> **WORK INSTRUCTION**: As the answer, set down the lines below from the one containing "color: #86efac ->" through the one containing "none -> <span>If", exactly and inclusively, and no others.

ENTRIES SHOWN below:

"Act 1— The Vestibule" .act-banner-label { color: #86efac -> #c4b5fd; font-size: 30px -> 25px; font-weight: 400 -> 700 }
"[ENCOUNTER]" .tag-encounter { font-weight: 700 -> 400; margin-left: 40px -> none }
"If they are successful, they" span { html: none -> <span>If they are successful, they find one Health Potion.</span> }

End of ENTRIES SHOWN.
ENTRIES SHOWN below:

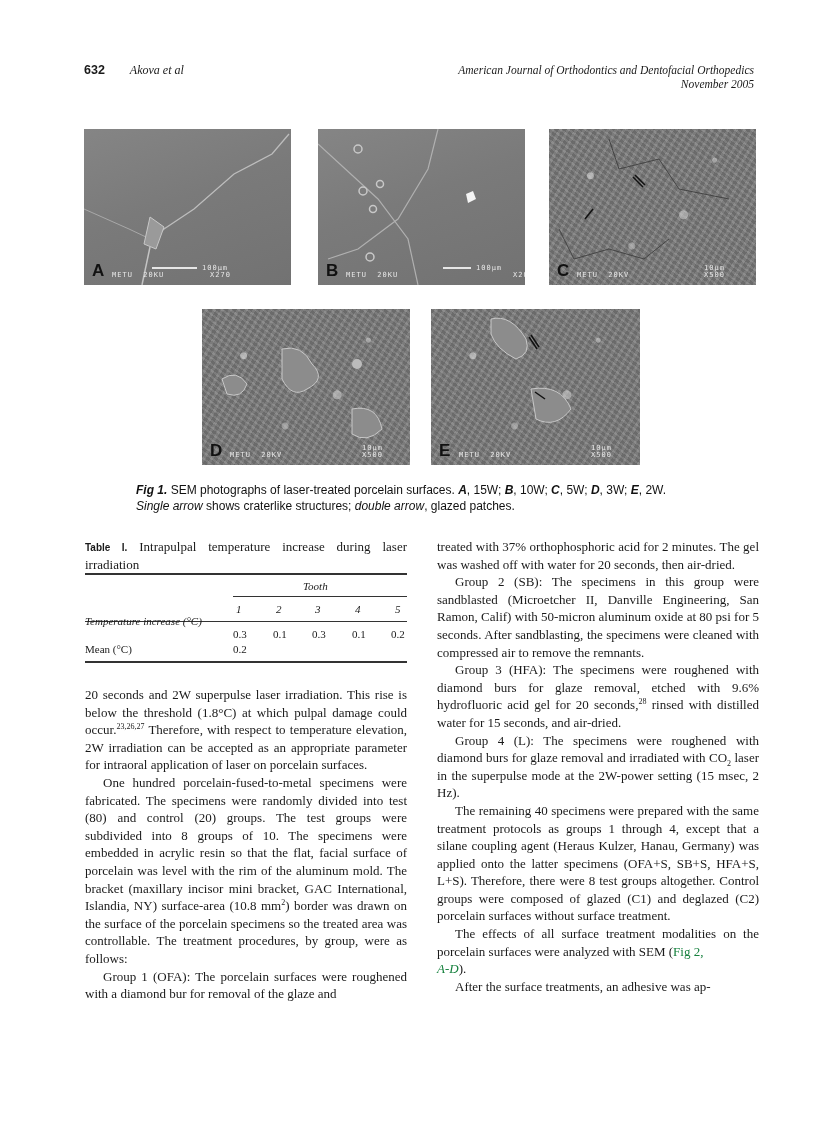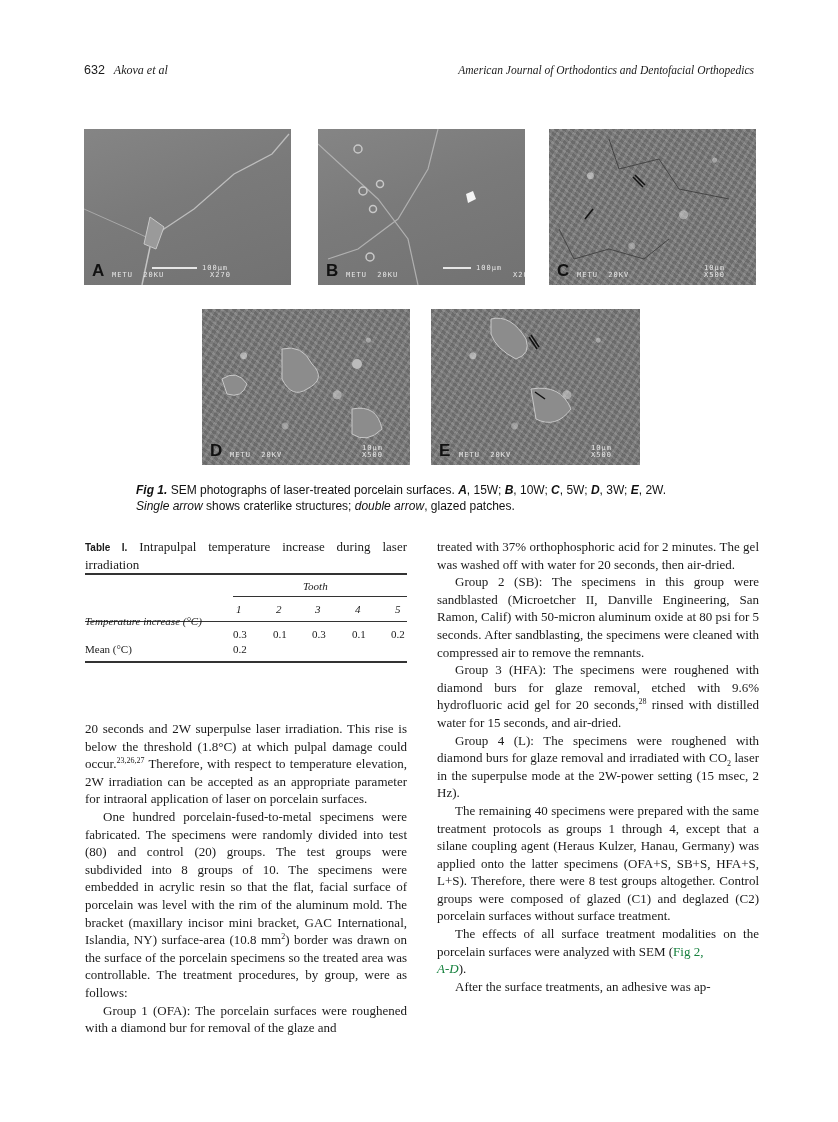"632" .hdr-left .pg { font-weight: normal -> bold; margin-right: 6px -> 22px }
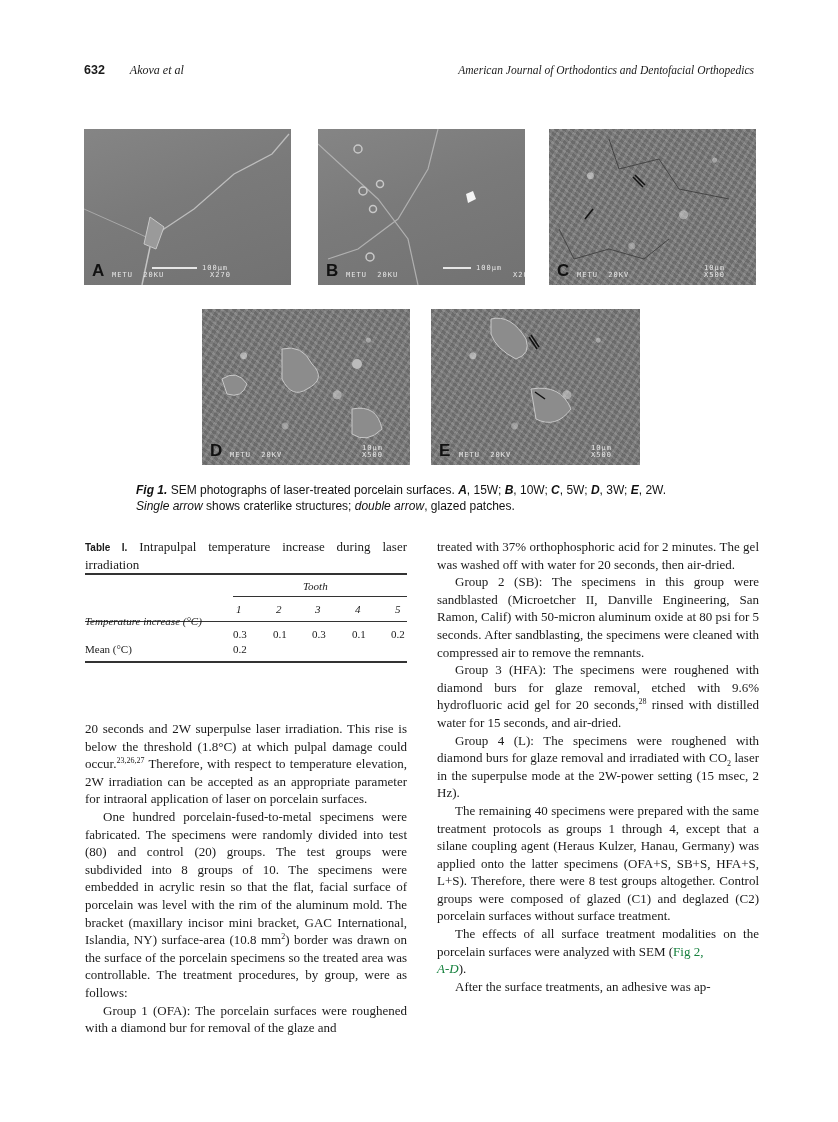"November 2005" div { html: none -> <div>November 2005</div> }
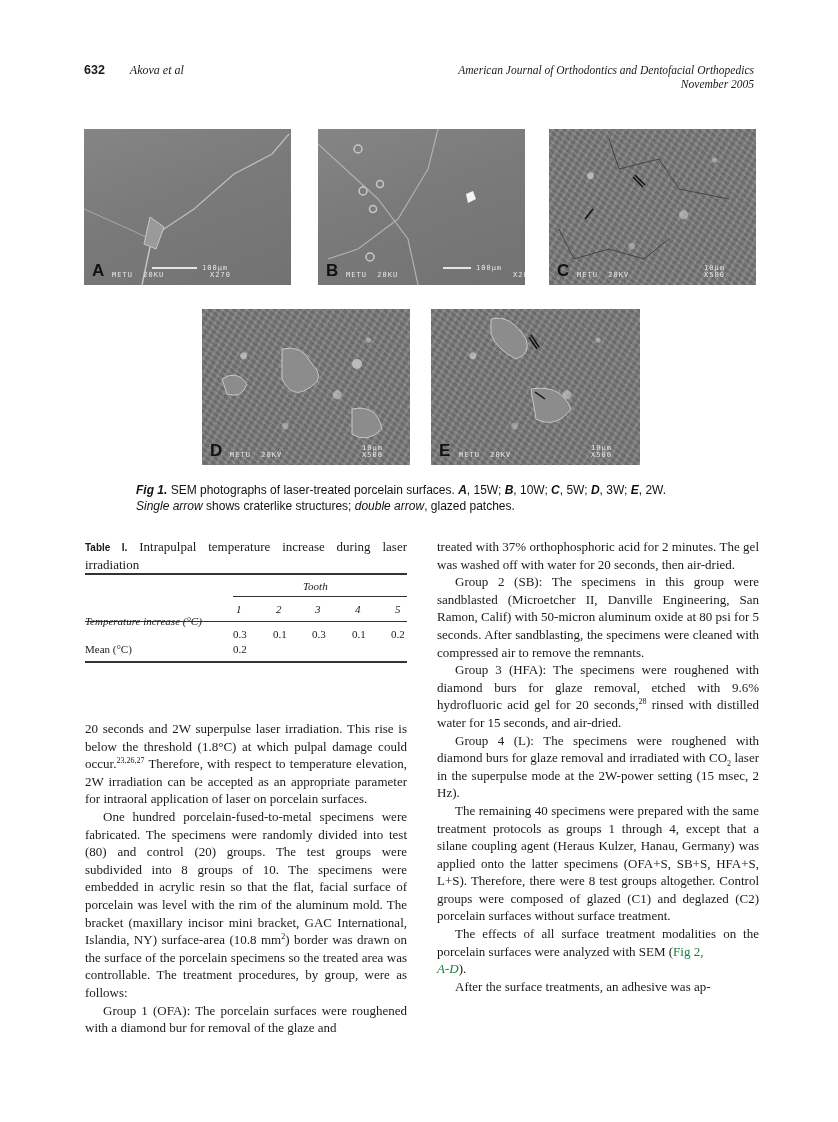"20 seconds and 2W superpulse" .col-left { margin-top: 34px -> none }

End of ENTRIES SHOWN.

> **EXERCISE SOLUTION**:
"Act 1— The Vestibule" .act-banner-label { color: #86efac -> #c4b5fd; font-size: 30px -> 25px; font-weight: 400 -> 700 }
"[ENCOUNTER]" .tag-encounter { font-weight: 700 -> 400; margin-left: 40px -> none }
"If they are successful, they" span { html: none -> <span>If they are successful, they find one Health Potion.</span> }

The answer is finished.